* _EXERCISE REQUIREMENTS_
Your result will be the set of lines with "price", copied from the material below.

* _INPUT DATA_
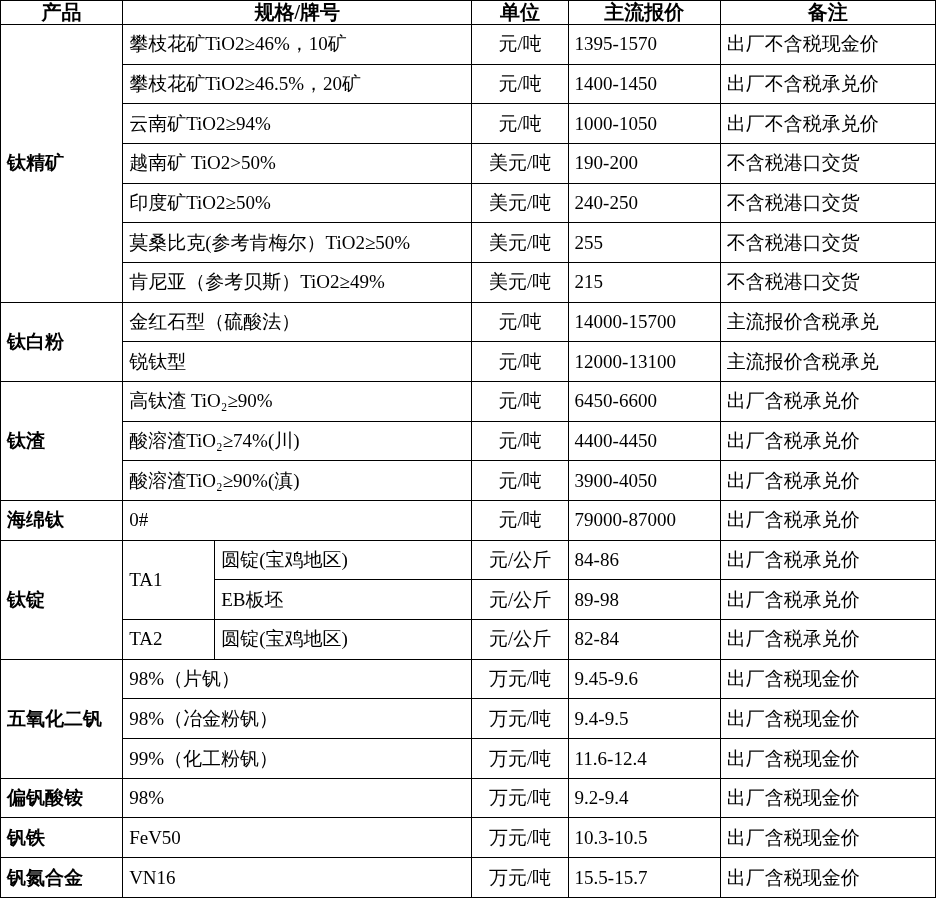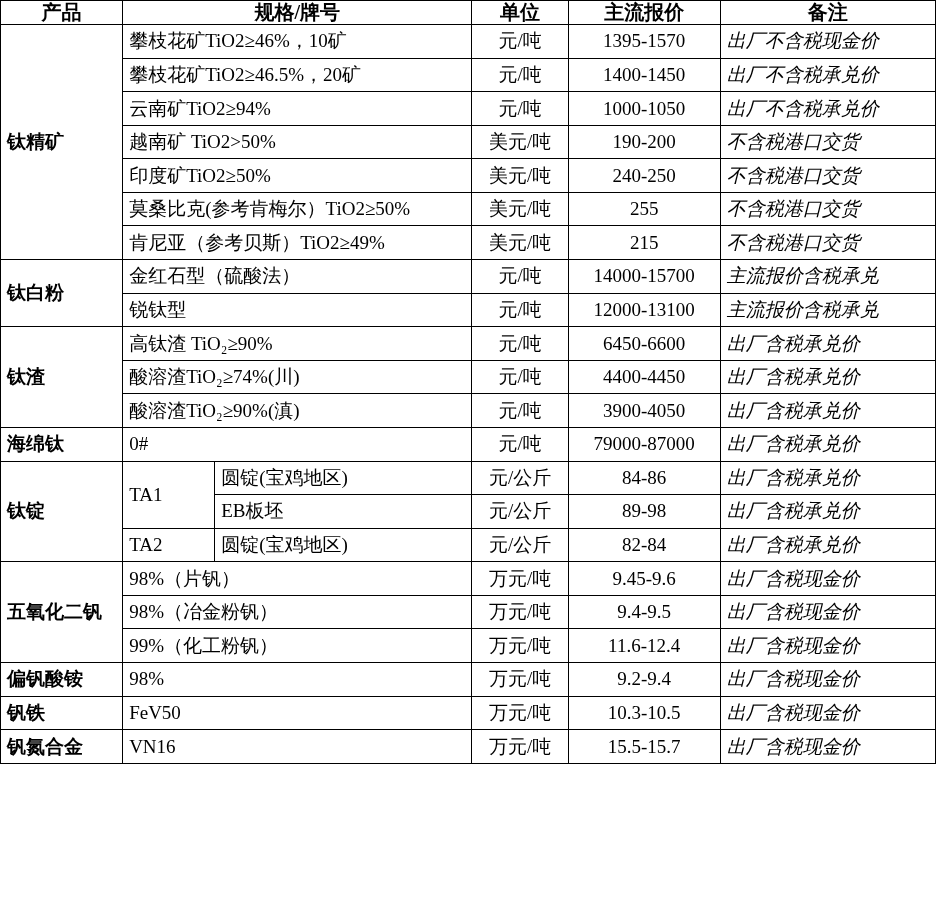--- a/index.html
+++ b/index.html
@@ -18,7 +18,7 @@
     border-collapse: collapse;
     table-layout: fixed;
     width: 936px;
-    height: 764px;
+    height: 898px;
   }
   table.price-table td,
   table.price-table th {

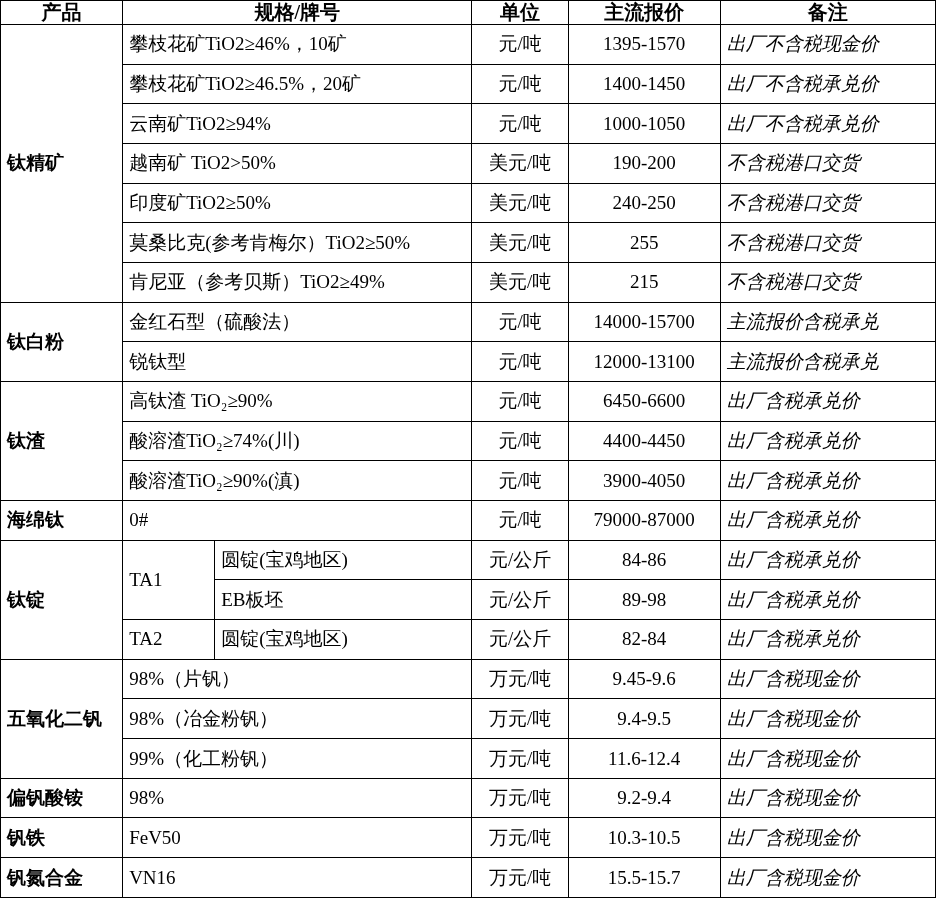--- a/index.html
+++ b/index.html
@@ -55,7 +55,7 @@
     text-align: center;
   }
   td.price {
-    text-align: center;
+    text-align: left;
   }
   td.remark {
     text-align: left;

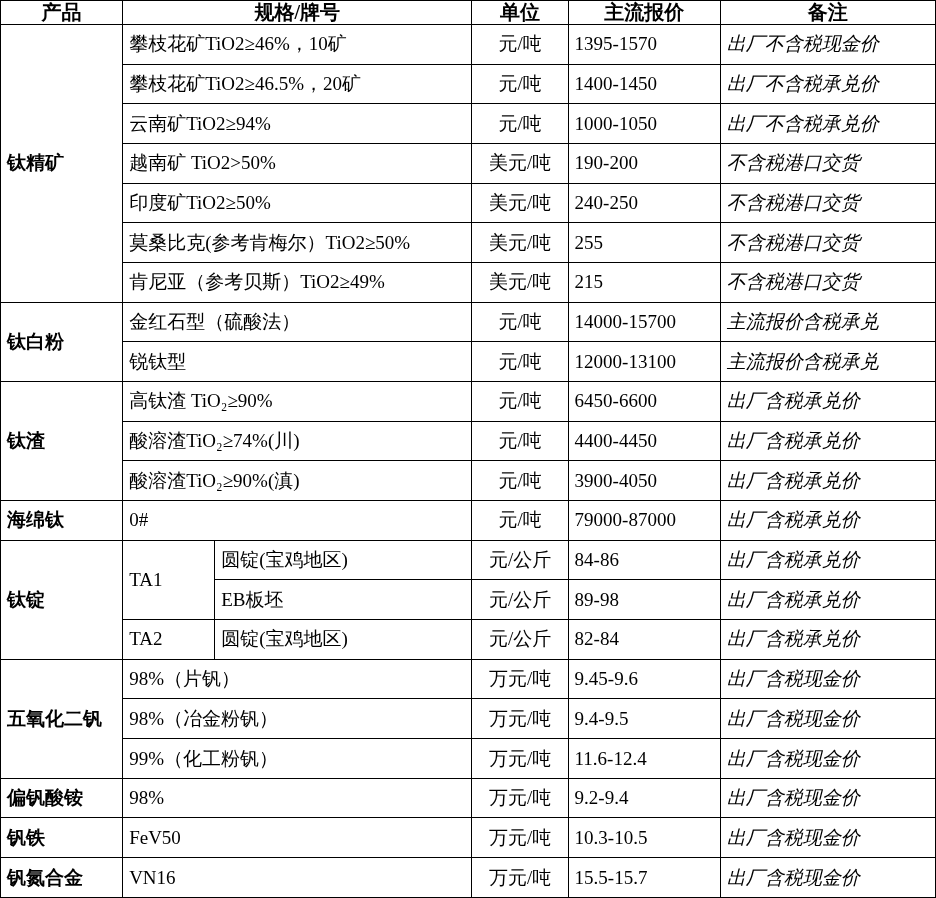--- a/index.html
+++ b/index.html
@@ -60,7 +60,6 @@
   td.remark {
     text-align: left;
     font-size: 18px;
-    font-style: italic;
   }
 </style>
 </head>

==

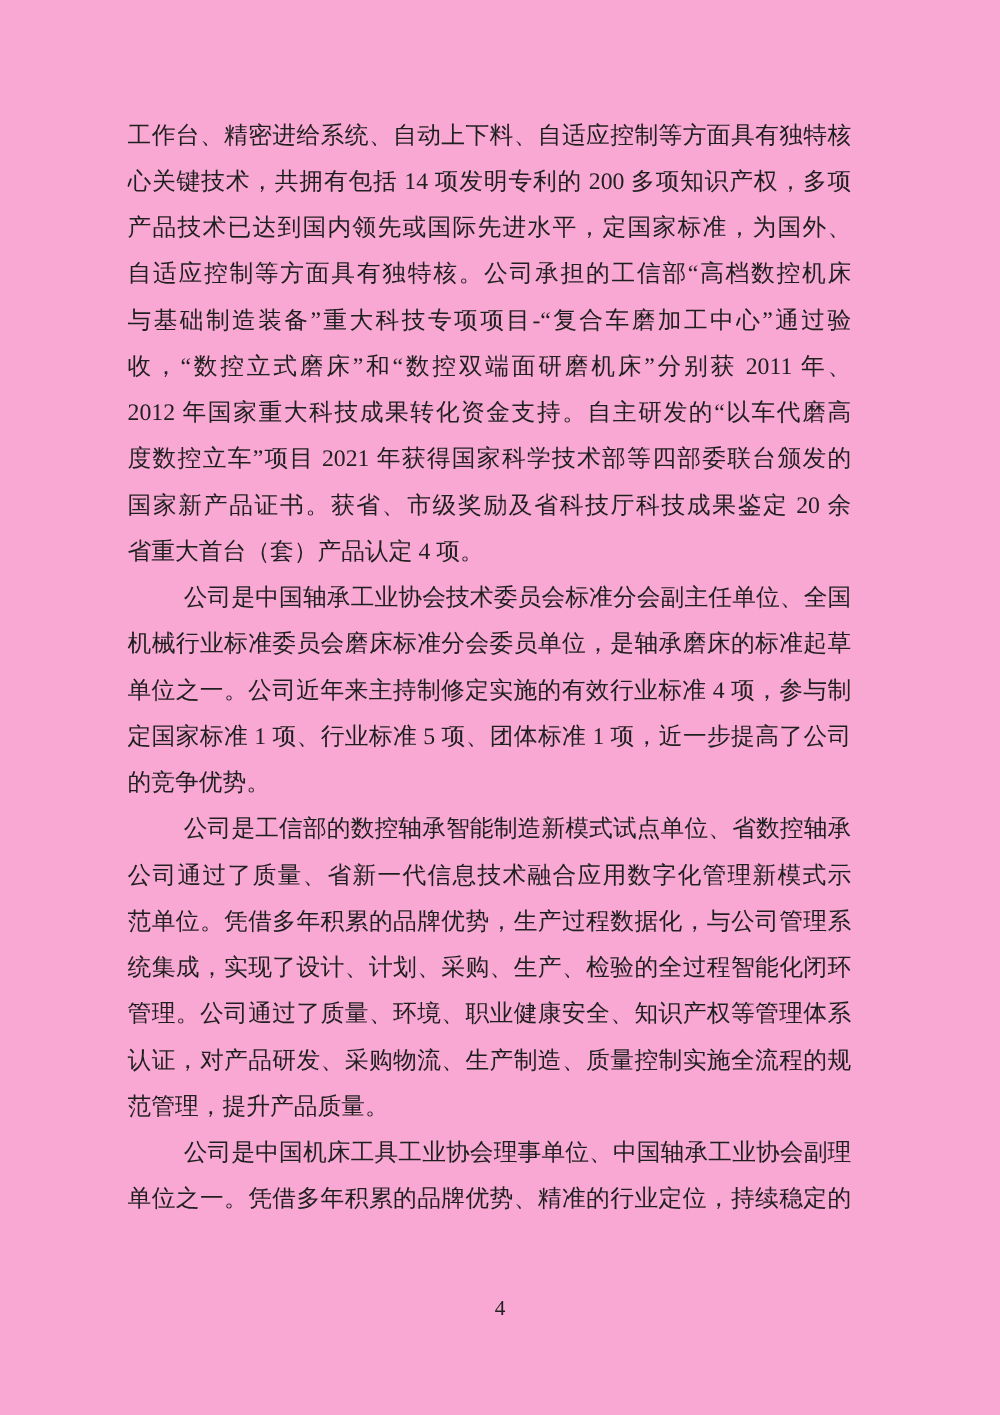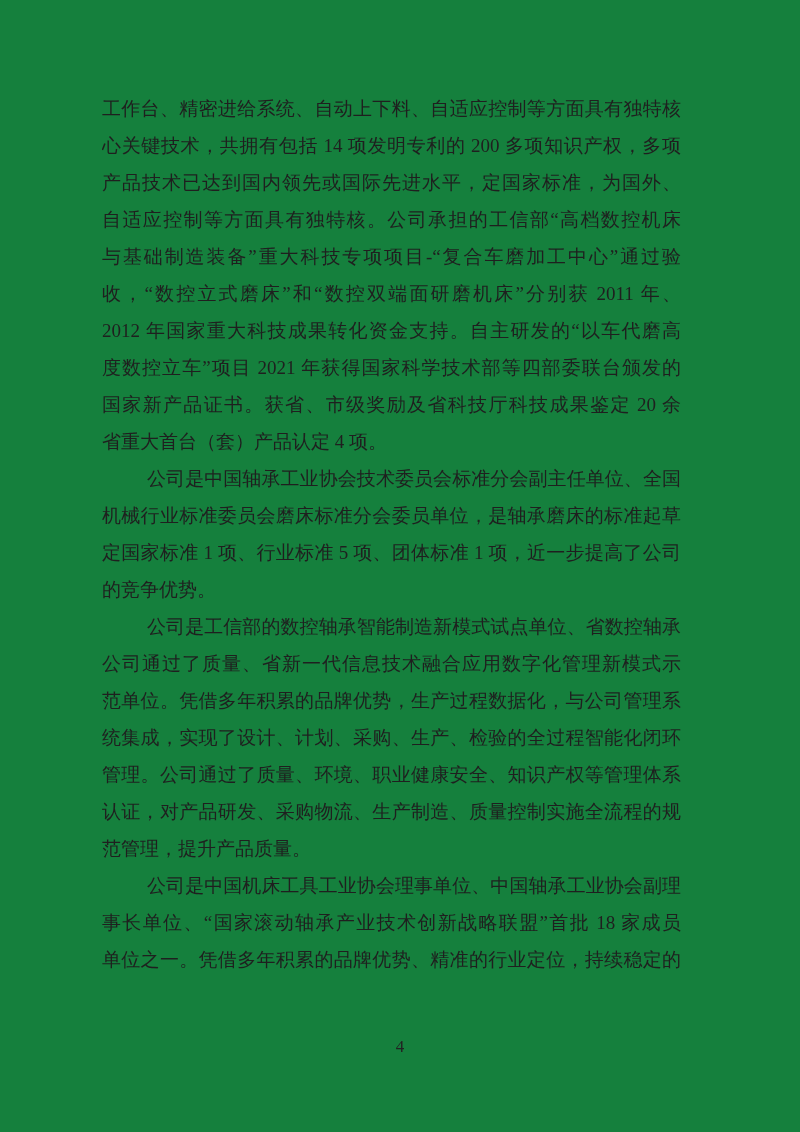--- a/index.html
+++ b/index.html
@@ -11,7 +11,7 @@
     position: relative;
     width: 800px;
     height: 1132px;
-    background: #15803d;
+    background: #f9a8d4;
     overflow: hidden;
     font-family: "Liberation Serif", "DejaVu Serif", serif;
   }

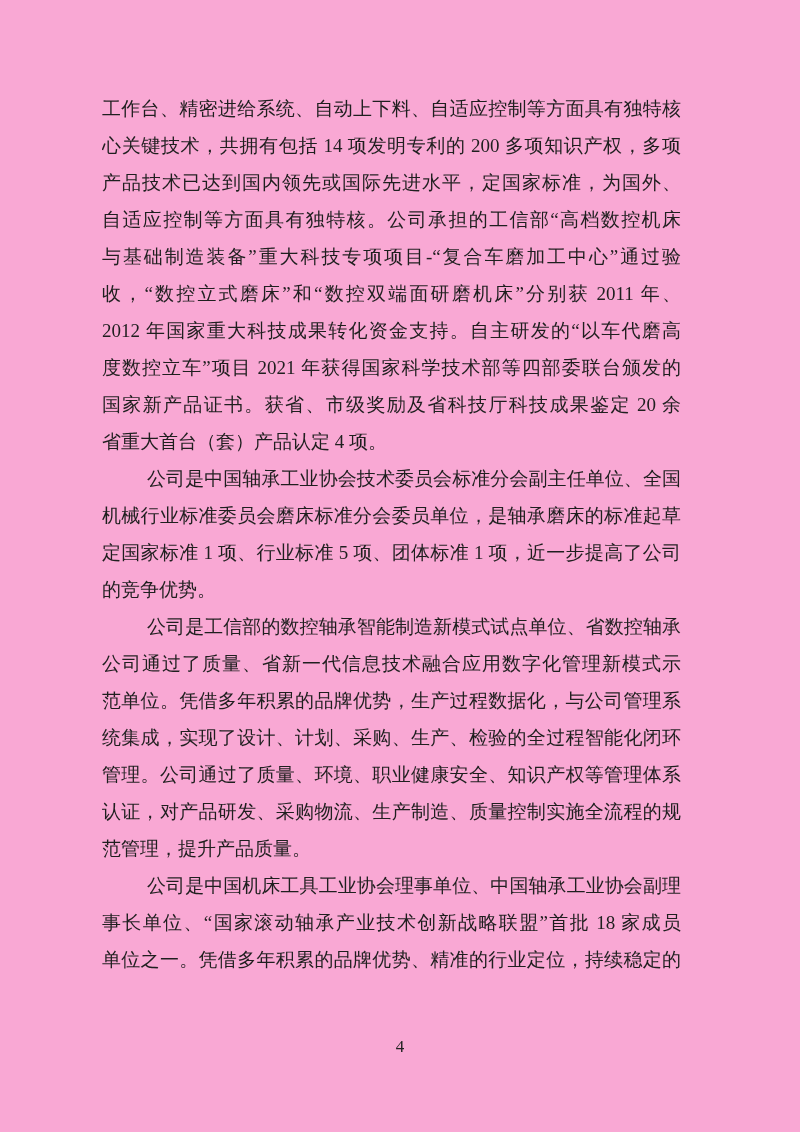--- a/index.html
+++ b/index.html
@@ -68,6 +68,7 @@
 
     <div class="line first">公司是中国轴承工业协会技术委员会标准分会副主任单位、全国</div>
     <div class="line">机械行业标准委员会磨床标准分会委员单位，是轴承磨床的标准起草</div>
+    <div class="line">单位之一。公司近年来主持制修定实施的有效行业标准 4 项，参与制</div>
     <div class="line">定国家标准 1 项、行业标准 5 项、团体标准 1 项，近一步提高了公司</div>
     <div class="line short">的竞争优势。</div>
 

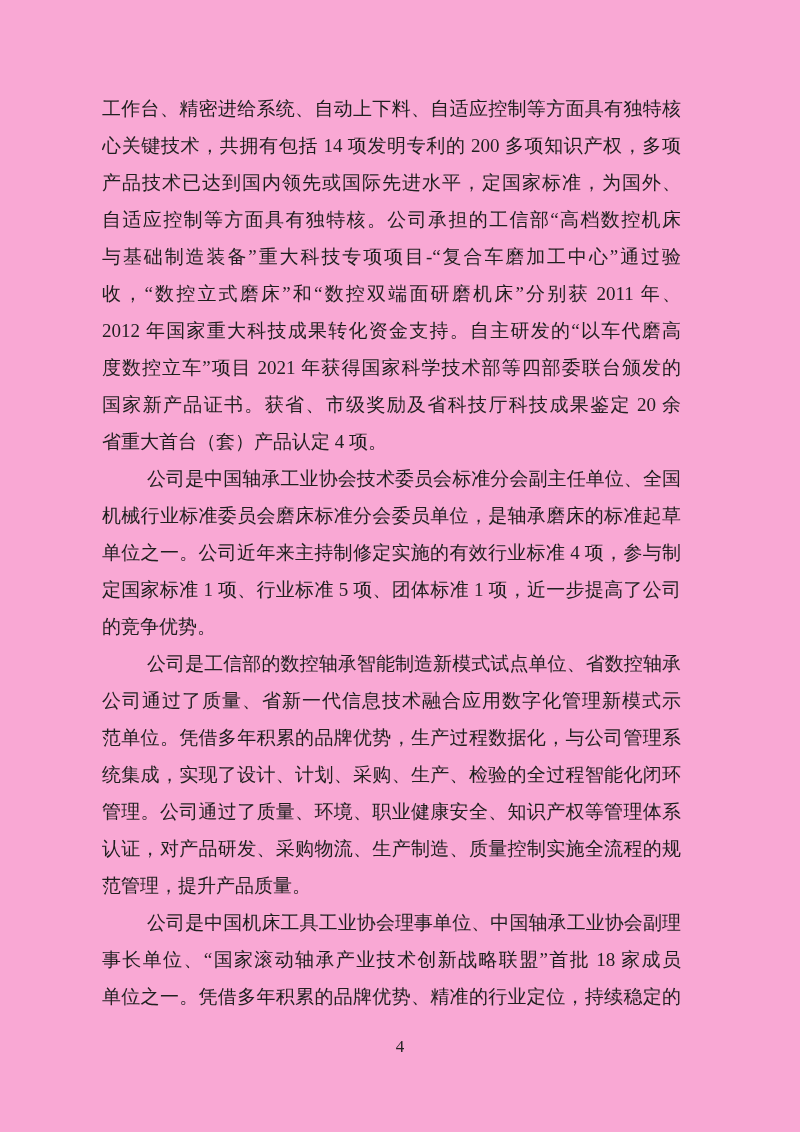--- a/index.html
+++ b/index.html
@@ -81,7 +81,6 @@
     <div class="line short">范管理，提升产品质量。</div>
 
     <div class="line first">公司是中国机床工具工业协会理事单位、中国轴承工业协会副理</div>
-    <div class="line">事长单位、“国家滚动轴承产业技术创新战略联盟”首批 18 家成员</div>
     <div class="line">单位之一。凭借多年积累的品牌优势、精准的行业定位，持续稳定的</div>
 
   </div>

* _TASK ANSWER_
   table.price-table td,
   table.price-table th {
   td.price {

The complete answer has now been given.